Airports Council International (ACI) World and the International Air Transport Association (IATA) have welcomed the publication of the ‘Testing and Cross-Border Risk Management Measures Manual’ by the International Civil Aviation Organization (ICAO), which provides governments with a risk-based assessment tool for using testing programmes that could alleviate quarantine requirements, as a step forward in promoting the recovery of the global air travel industry.
ACI World believes that introducing a coordinated and consistent risk-based approach to COVID-19 testing will reduce the reliance on measures that restrict air travel and the movement of persons arriving in a country, such as quarantine.
Restrictive quarantine measures are hampering the recovery of air travel, as they provide a disincentive for passengers. Indeed, ACI’s recently published ASQ Global Traveller Survey found that 80 per cent of those who wanted to travel in the coming months would be dissuaded if quarantine was required.
The publication of this manual will help to move the industry beyond such measures as it provides guidance for countries in implementing testing as a component of their overall COVID-19 risk management strategy.
ACI World’s Director General, Luis Felipe de Oliveira, said: “The considerable efforts of the aviation industry to navigate the COVID-19 pandemic and to lead a global economic recovery are being severely hampered by restrictive and disproportionate measures, such as quarantine. The aviation industry is united in the view that a coordinated and globally-consistent approach to testing as an alternative to quarantine will have the dual effect of reassuring passengers that air travel is safe and encouraging them to fly knowing they won’t have to quarantine.”
“We are grateful to ICAO for the collaborative approach in producing this manual and we now say to governments that we stand ready to assist in developing a cohesive and harmonised approach to allow us to rebuild air connectivity with airlines and partners in the aviation ecosystem,” he added.

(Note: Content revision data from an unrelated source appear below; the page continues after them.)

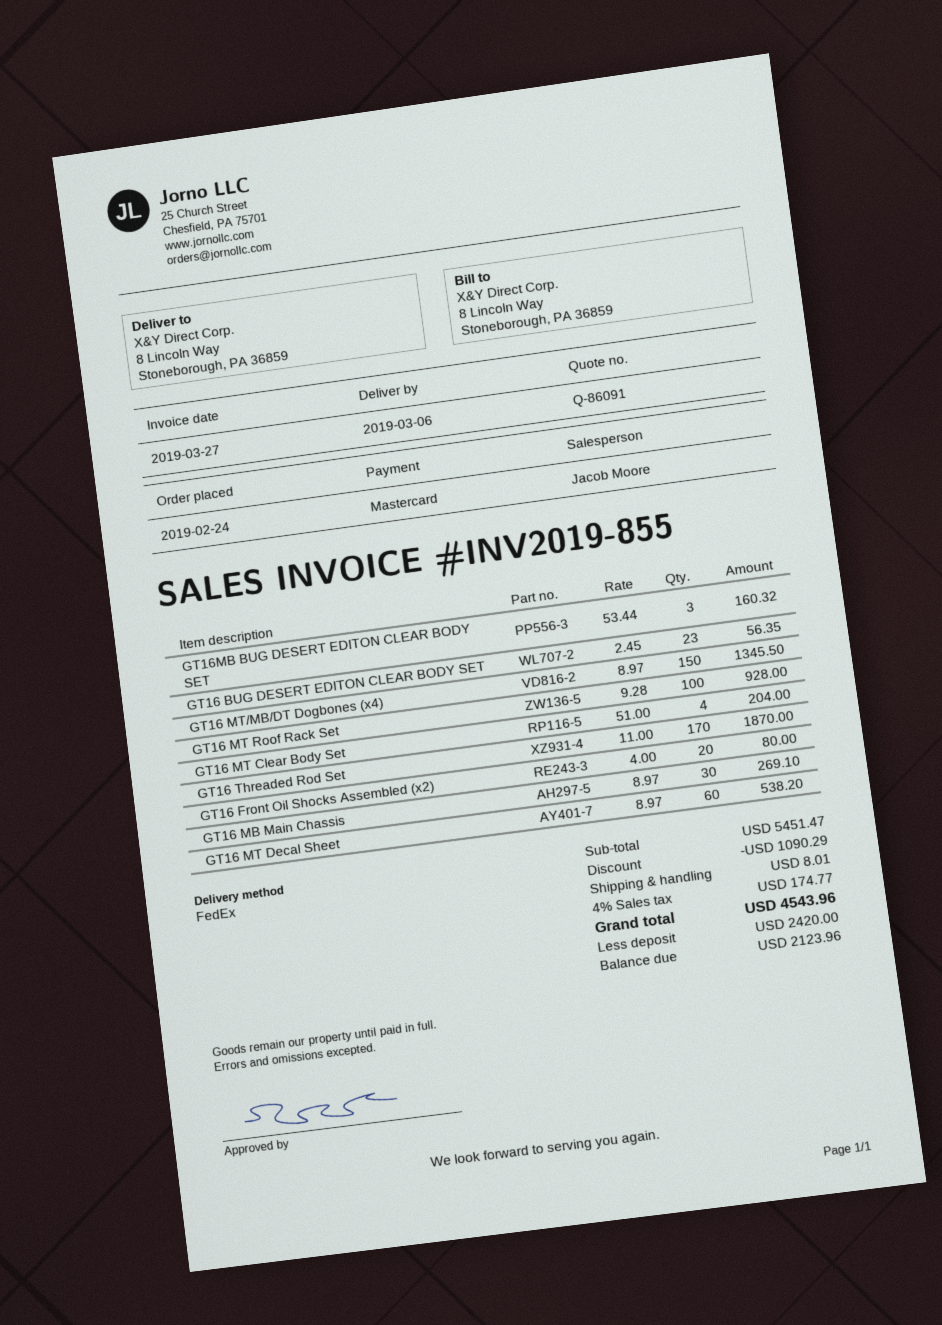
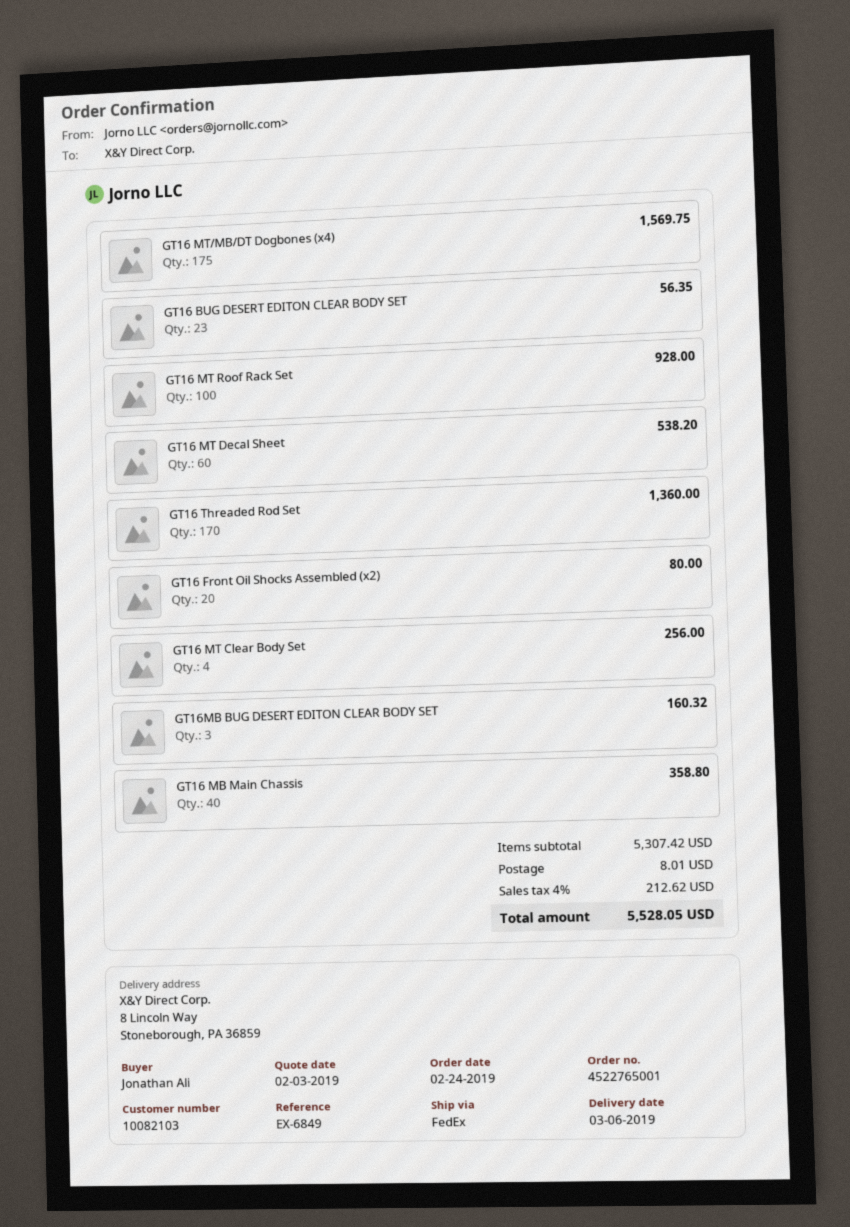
GT16 MT/MB/DT Dogbones (x4): 150 for 1345.50 -> 175 for 1569.75
GT16 MT Clear Body Set: 4 for 204.00 -> 4 for 256.00
GT16 Threaded Rod Set: 170 for 1870.00 -> 170 for 1360.00
GT16 MB Main Chassis: 30 for 269.10 -> 40 for 358.80
subtotal: 5451.47 -> 5307.42
discount: 1090.29 -> none
tax: 4% = 174.77 -> 4% = 212.62
total: 4543.96 -> 5528.05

The manual has been prepared by aviation health experts led by ICAO in close coordination with the ICAO Council’s Aviation Recovery Task Force (CART) and with support from the World Health Organization (WHO), United States Centers for Disease Control and Prevention (CDC), European Centre for Prevention and Disease Control (ECDC) and others, as well as aviation medical and health experts from governments and industry. These organisations form the Collaborative Arrangement for the Prevention and Management of Public Health Events in Civil Aviation (CAPSCA).
This encouraging progress follows recent comments from the WHO’s International Health Regulations Emergency Committee Chair, Dr. Didier Houssin, who foresees a role for testing as a means of re-opening international travel without quarantine measures. Following the WHO Emergency Committee meeting on 30 October 2020, he said that: “Clearly the use of the tests is certainly now supposed to have a much larger place compared to quarantine, for example, which would certainly facilitate things considering all the efforts which have been made by airlines and by airports.”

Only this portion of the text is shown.